> [What to do]: Reproduce the lines of the material exactly, excluding every image.
___
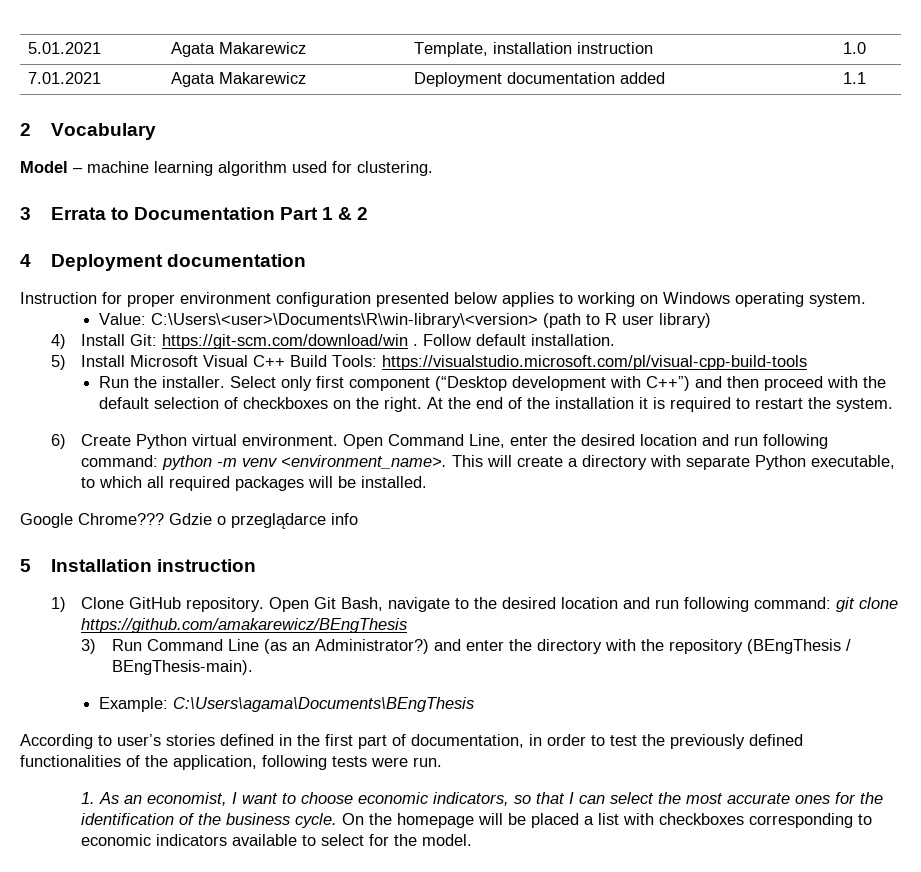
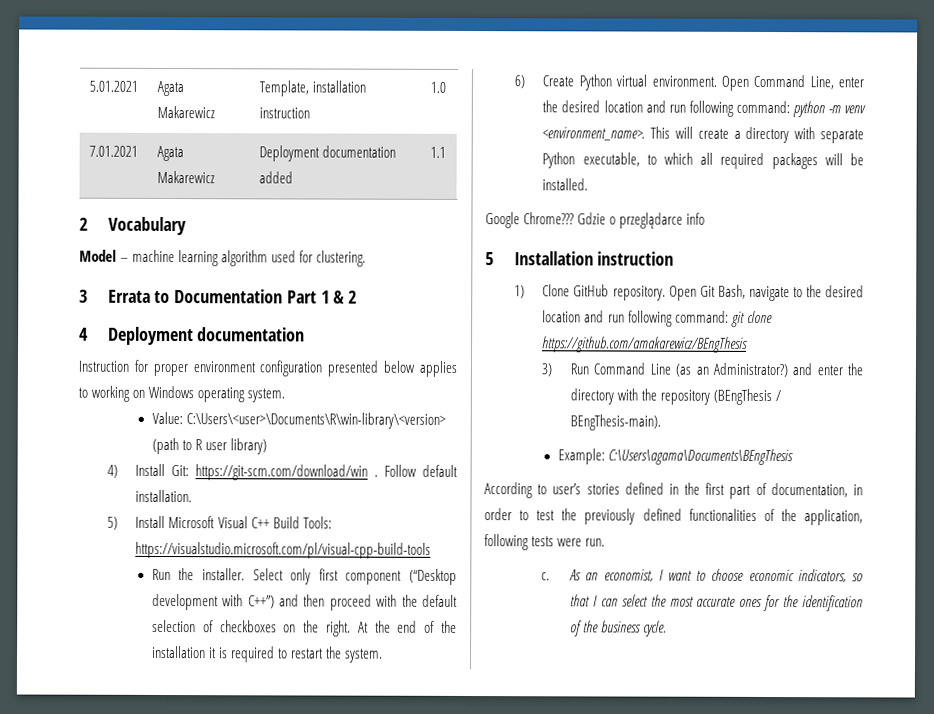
- 1. As an economist, I want to choose economic indicators, so that I can select the most accurate ones for the identification of the business cycle. On the homepage will be placed a list with checkboxes corresponding to economic indicators available to select for the model.
+ c. As an economist, I want to choose economic indicators, so that I can select the most accurate ones for the identification of the business cycle.

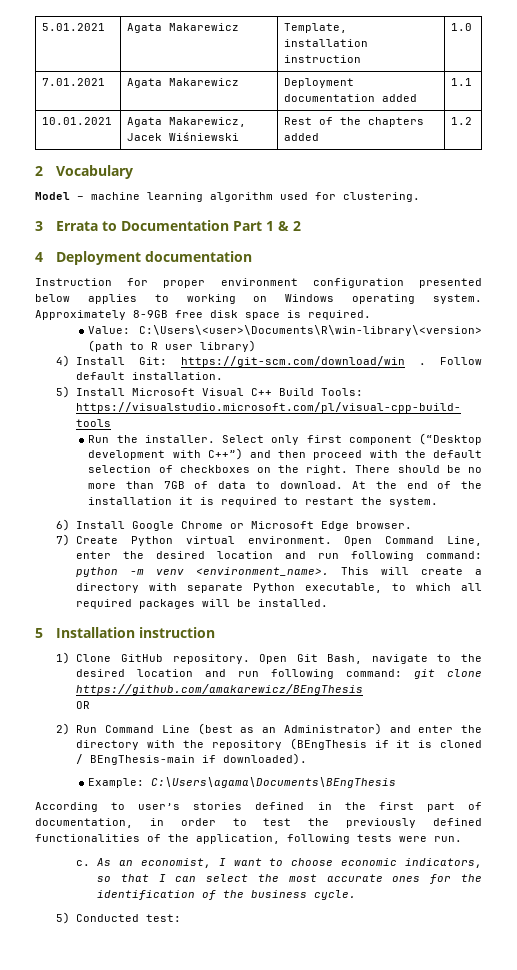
+ 10.01.2021 | Agata Makarewicz, Jacek Wiśniewski | Rest of the chapters added | 1.2
+ Approximately 8-9GB free disk space is required.
+ There should be no more than 7GB of data to download.
- 6) Create Python virtual environment.
+ 6) Install Google Chrome or Microsoft Edge browser.
+ 7) Create Python virtual environment.
- Google Chrome??? Gdzie o przeglądarce info
- 3) Run Command Line (as an Administrator?) and enter the directory with the repository (BEngThesis / BEngThesis-main).
+ OR
+ 2) Run Command Line (best as an Administrator) and enter the directory with the repository (BEngThesis if it is cloned / BEngThesis-main if downloaded).
+ 5) Conducted test:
___
> [Exercise output]:
- 1. As an economist, I want to choose economic indicators, so that I can select the most accurate ones for the identification of the business cycle. On the homepage will be placed a list with checkboxes corresponding to economic indicators available to select for the model.
+ c. As an economist, I want to choose economic indicators, so that I can select the most accurate ones for the identification of the business cycle.

+ 10.01.2021 | Agata Makarewicz, Jacek Wiśniewski | Rest of the chapters added | 1.2
+ Approximately 8-9GB free disk space is required.
+ There should be no more than 7GB of data to download.
- 6) Create Python virtual environment.
+ 6) Install Google Chrome or Microsoft Edge browser.
+ 7) Create Python virtual environment.
- Google Chrome??? Gdzie o przeglądarce info
- 3) Run Command Line (as an Administrator?) and enter the directory with the repository (BEngThesis / BEngThesis-main).
+ OR
+ 2) Run Command Line (best as an Administrator) and enter the directory with the repository (BEngThesis if it is cloned / BEngThesis-main if downloaded).
+ 5) Conducted test:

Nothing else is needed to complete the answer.